Many years ago I met a young lady who at the time had two beautiful daughter and we became very good friend. One of her daughters is ill and according to the doctors she should not be alive today... but that kid is now a beautiful young lady and remains always a true inspiration.
To cut a long story short, I moved away from the area where we lived and the mother had got herself a new boyfriend... and I didn't like him and thought he was a nasty piece of work, so I was an idiot and sort of let our friendship fizzle out. Then over a decade later we get back in touch on one of the social networking sites and our friendship was rekindle.
It turns out that I was right about that boyfriend... OK, he gave my friend two more beautiful kids and these kids are a credit to her and her alone (all her kids are) and fair enough, I do not know his "side" of the story about their breakup etc.
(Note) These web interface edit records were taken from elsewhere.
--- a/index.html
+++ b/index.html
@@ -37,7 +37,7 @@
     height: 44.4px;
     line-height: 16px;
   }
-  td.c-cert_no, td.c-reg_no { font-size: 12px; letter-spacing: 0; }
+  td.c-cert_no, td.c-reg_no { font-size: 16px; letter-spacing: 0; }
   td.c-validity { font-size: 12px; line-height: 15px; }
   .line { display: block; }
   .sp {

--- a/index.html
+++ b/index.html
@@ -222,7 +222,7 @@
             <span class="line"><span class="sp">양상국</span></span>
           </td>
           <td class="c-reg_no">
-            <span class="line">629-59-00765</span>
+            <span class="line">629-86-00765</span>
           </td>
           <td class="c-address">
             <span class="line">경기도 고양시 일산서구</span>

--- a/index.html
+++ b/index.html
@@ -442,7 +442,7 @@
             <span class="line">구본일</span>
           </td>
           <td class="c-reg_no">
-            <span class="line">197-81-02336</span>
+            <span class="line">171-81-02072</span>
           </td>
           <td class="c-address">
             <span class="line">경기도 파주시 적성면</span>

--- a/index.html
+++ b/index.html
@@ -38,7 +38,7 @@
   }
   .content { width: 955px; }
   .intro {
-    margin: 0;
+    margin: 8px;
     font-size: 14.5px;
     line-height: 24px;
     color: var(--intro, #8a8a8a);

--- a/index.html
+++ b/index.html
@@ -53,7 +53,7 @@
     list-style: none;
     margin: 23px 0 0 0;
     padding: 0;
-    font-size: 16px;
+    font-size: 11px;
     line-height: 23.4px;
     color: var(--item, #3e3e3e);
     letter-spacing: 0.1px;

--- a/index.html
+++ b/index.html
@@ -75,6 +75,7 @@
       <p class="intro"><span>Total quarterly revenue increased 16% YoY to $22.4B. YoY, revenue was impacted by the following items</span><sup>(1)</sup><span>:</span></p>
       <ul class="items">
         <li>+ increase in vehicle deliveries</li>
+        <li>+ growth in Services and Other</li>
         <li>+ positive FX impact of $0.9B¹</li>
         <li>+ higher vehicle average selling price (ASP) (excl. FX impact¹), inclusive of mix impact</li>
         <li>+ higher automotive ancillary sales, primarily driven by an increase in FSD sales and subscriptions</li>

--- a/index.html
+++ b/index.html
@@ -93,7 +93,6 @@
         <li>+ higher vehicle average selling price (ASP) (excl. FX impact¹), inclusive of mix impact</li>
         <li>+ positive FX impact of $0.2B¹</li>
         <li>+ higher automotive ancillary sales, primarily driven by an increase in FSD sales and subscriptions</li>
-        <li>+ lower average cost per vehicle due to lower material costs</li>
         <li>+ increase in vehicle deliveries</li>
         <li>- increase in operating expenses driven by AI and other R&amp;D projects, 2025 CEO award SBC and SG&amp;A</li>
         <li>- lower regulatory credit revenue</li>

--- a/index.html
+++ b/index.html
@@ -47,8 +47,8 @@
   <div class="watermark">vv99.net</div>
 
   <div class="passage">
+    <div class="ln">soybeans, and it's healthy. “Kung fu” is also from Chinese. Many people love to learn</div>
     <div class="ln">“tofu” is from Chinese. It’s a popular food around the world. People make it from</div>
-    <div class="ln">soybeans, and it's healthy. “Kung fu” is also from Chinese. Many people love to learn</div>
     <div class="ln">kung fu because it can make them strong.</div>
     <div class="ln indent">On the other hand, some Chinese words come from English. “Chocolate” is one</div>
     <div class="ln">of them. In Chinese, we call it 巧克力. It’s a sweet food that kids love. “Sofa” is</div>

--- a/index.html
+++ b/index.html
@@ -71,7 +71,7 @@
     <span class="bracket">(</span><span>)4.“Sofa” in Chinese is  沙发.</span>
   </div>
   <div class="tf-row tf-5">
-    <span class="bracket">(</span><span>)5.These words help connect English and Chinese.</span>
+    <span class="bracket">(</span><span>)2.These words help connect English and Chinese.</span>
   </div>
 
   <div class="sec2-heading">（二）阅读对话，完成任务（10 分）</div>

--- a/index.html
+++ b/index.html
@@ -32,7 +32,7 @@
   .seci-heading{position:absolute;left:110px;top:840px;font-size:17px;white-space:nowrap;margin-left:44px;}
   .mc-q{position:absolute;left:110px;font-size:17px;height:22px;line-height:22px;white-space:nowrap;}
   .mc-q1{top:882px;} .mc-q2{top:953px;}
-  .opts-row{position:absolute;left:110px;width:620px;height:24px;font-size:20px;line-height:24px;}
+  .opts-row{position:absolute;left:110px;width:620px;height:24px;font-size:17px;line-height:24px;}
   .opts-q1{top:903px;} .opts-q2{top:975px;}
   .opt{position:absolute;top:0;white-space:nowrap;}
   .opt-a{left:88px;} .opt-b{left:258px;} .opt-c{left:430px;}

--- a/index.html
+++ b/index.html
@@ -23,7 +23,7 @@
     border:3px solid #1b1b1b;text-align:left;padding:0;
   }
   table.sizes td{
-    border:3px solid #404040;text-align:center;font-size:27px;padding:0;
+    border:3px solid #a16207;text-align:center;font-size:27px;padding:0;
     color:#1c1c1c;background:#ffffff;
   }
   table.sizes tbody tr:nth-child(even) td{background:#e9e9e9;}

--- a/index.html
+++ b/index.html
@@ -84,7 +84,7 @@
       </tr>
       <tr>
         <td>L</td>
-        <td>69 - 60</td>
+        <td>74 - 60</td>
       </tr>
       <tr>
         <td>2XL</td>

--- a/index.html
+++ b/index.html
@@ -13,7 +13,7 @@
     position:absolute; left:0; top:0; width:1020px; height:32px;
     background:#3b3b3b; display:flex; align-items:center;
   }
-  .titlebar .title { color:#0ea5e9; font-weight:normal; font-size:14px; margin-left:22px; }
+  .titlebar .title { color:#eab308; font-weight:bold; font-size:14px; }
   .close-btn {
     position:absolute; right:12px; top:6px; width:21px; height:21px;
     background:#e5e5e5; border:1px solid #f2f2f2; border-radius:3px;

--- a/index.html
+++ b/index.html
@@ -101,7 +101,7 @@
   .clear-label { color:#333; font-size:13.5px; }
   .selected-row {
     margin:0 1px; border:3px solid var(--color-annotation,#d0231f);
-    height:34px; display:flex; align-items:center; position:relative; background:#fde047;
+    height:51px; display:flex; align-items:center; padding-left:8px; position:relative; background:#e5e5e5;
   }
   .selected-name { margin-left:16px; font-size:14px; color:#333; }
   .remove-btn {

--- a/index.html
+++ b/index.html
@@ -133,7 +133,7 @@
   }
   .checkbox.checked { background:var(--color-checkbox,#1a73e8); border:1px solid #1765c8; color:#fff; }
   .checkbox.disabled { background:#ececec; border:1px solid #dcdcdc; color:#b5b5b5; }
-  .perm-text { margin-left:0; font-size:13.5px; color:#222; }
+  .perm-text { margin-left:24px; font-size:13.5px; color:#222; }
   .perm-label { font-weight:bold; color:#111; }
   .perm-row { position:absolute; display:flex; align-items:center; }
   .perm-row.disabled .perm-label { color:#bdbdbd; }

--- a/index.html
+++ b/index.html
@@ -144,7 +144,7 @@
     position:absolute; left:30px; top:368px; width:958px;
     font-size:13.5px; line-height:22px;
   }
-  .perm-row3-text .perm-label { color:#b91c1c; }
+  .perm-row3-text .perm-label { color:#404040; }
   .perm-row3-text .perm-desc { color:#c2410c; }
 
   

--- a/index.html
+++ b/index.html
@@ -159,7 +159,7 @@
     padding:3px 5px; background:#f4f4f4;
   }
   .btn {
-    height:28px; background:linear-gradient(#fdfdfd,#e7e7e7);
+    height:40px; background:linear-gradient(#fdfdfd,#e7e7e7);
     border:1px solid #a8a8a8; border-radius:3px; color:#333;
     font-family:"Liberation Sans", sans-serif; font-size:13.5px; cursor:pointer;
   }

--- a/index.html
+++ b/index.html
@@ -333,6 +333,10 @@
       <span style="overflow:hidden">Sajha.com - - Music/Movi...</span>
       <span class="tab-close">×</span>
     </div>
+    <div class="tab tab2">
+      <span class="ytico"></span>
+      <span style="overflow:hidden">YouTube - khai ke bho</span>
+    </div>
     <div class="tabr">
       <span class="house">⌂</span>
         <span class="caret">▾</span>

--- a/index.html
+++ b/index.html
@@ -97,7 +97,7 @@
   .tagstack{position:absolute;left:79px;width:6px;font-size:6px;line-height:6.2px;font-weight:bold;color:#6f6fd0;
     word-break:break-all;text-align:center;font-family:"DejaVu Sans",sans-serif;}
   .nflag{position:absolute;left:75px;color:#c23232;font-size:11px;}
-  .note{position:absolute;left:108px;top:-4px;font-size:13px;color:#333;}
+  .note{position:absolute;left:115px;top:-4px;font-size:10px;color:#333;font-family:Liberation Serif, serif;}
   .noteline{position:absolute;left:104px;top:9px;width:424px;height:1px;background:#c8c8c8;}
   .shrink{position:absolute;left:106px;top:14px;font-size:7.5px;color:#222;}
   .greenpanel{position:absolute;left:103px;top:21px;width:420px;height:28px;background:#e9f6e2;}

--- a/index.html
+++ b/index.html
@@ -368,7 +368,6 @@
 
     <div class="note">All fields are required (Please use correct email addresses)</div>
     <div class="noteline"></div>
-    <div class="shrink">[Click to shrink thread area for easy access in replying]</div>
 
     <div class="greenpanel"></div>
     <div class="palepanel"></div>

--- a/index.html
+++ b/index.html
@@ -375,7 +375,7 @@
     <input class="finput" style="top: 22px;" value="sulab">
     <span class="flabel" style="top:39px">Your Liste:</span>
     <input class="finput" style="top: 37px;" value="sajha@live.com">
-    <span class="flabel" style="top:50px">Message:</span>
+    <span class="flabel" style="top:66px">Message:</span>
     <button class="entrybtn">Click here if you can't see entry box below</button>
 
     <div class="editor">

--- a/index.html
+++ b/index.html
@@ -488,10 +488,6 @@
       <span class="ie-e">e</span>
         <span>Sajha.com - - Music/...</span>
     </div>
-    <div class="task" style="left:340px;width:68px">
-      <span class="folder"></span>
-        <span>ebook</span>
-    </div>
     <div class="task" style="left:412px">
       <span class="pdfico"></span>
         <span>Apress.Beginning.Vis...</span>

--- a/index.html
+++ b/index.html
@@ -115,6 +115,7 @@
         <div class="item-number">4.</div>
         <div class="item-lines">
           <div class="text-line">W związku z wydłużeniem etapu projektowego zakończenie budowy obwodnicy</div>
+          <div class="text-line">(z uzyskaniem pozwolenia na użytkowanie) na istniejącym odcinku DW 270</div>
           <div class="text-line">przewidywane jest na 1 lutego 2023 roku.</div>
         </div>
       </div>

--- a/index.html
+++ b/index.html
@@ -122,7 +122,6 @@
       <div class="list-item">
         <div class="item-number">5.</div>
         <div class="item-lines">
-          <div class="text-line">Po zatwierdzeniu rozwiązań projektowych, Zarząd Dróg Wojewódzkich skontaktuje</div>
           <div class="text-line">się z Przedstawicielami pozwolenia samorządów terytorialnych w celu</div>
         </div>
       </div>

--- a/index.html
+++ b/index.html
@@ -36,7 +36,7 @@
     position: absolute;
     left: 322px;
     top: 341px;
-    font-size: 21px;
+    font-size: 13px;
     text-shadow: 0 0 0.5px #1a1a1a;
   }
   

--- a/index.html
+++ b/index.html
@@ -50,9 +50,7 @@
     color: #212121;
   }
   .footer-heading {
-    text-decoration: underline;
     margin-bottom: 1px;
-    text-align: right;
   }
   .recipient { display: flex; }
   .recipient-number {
For me that does not matter, I think any outsider would agree with me... how can a man... a father.. insist that the house his children lives must be sold and force their mother and them to move out. Bear in mind that the mother is a full time carer for the ill daughter and his two children is under 12 years old.
The proceed to hold up the equity in the property, so my friend cannot use the her share of the equity to purchase a decent property for herself and the kids. Part of the money to buy the property in question came from her selling her previous house.
Now he is taking his children's mother to court claiming she owes him money?? Whilst all of this goes on... he does not even pay child support for his kids and has not done of ages.
From what my friend tells me he spent a decade trying to break her spirit and nearly succeeded... so she went from a strong fighter who would take on doctor after doctor on behalf of her young daughter to a person feeling totally insecure about herself.
What really got my goat today was he told my friend's ill daughter she would die during one of her surgeries and she was made to feel that she was a burden on the family. How can anyone say something like that to a young teenager knowing what she has gone through in her life.
As I said, I don't know all the ins and outs of this story but I know real men... you know the type, who would walk away from a bad relationship with only the clothes on their back and rather starve than seeing their kids go without, do not emotionally and physically abuse their partners and/or kids.
The good news is that my friend is getting her strength back and his bullying tactics are now failing... she has loads of emotional support around her and no matter what happens during the case she will come out on top.